Version comparison data
[Start of section]

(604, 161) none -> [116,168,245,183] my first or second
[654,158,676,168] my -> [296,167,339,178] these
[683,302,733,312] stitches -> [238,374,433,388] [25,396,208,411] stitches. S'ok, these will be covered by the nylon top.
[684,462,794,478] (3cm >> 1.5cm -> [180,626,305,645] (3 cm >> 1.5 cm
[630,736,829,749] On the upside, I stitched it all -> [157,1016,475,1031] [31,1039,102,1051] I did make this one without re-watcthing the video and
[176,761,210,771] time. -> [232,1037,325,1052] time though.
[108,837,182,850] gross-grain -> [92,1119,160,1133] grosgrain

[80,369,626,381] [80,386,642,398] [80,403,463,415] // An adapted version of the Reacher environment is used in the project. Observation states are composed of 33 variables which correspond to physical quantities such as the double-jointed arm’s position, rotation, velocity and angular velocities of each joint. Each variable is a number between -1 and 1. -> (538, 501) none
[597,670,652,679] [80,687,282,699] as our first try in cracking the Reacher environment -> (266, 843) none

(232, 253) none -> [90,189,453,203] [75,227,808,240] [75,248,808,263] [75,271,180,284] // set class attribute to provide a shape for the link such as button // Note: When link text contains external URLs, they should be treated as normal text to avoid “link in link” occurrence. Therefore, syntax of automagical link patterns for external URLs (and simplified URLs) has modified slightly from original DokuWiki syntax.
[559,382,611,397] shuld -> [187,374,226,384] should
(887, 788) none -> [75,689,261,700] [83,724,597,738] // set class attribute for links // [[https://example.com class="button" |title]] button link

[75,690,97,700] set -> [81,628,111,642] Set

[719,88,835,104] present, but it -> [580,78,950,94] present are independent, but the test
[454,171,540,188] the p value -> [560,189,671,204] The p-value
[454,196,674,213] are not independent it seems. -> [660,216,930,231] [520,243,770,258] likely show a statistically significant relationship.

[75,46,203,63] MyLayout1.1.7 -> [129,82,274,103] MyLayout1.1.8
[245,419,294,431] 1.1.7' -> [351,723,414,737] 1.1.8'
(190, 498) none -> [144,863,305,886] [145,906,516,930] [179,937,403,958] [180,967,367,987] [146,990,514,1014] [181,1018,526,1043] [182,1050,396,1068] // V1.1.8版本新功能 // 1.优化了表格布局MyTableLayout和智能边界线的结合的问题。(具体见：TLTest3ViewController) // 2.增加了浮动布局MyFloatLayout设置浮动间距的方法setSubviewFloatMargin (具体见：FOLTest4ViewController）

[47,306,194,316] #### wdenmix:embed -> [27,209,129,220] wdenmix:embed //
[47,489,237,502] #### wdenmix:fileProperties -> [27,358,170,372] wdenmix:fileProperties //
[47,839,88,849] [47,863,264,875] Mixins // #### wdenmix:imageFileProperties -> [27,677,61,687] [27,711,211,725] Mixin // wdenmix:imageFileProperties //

[End of section]

What needs to be done:
Nothing may be dropped or altered. Copy every line above.

Reply:
(604, 161) none -> [116,168,245,183] my first or second
[654,158,676,168] my -> [296,167,339,178] these
[683,302,733,312] stitches -> [238,374,433,388] [25,396,208,411] stitches. S'ok, these will be covered by the nylon top.
[684,462,794,478] (3cm >> 1.5cm -> [180,626,305,645] (3 cm >> 1.5 cm
[630,736,829,749] On the upside, I stitched it all -> [157,1016,475,1031] [31,1039,102,1051] I did make this one without re-watcthing the video and
[176,761,210,771] time. -> [232,1037,325,1052] time though.
[108,837,182,850] gross-grain -> [92,1119,160,1133] grosgrain

[80,369,626,381] [80,386,642,398] [80,403,463,415] // An adapted version of the Reacher environment is used in the project. Observation states are composed of 33 variables which correspond to physical quantities such as the double-jointed arm’s position, rotation, velocity and angular velocities of each joint. Each variable is a number between -1 and 1. -> (538, 501) none
[597,670,652,679] [80,687,282,699] as our first try in cracking the Reacher environment -> (266, 843) none

(232, 253) none -> [90,189,453,203] [75,227,808,240] [75,248,808,263] [75,271,180,284] // set class attribute to provide a shape for the link such as button // Note: When link text contains external URLs, they should be treated as normal text to avoid “link in link” occurrence. Therefore, syntax of automagical link patterns for external URLs (and simplified URLs) has modified slightly from original DokuWiki syntax.
[559,382,611,397] shuld -> [187,374,226,384] should
(887, 788) none -> [75,689,261,700] [83,724,597,738] // set class attribute for links // [[https://example.com class="button" |title]] button link

[75,690,97,700] set -> [81,628,111,642] Set

[719,88,835,104] present, but it -> [580,78,950,94] present are independent, but the test
[454,171,540,188] the p value -> [560,189,671,204] The p-value
[454,196,674,213] are not independent it seems. -> [660,216,930,231] [520,243,770,258] likely show a statistically significant relationship.

[75,46,203,63] MyLayout1.1.7 -> [129,82,274,103] MyLayout1.1.8
[245,419,294,431] 1.1.7' -> [351,723,414,737] 1.1.8'
(190, 498) none -> [144,863,305,886] [145,906,516,930] [179,937,403,958] [180,967,367,987] [146,990,514,1014] [181,1018,526,1043] [182,1050,396,1068] // V1.1.8版本新功能 // 1.优化了表格布局MyTableLayout和智能边界线的结合的问题。(具体见：TLTest3ViewController) // 2.增加了浮动布局MyFloatLayout设置浮动间距的方法setSubviewFloatMargin (具体见：FOLTest4ViewController）

[47,306,194,316] #### wdenmix:embed -> [27,209,129,220] wdenmix:embed //
[47,489,237,502] #### wdenmix:fileProperties -> [27,358,170,372] wdenmix:fileProperties //
[47,839,88,849] [47,863,264,875] Mixins // #### wdenmix:imageFileProperties -> [27,677,61,687] [27,711,211,725] Mixin // wdenmix:imageFileProperties //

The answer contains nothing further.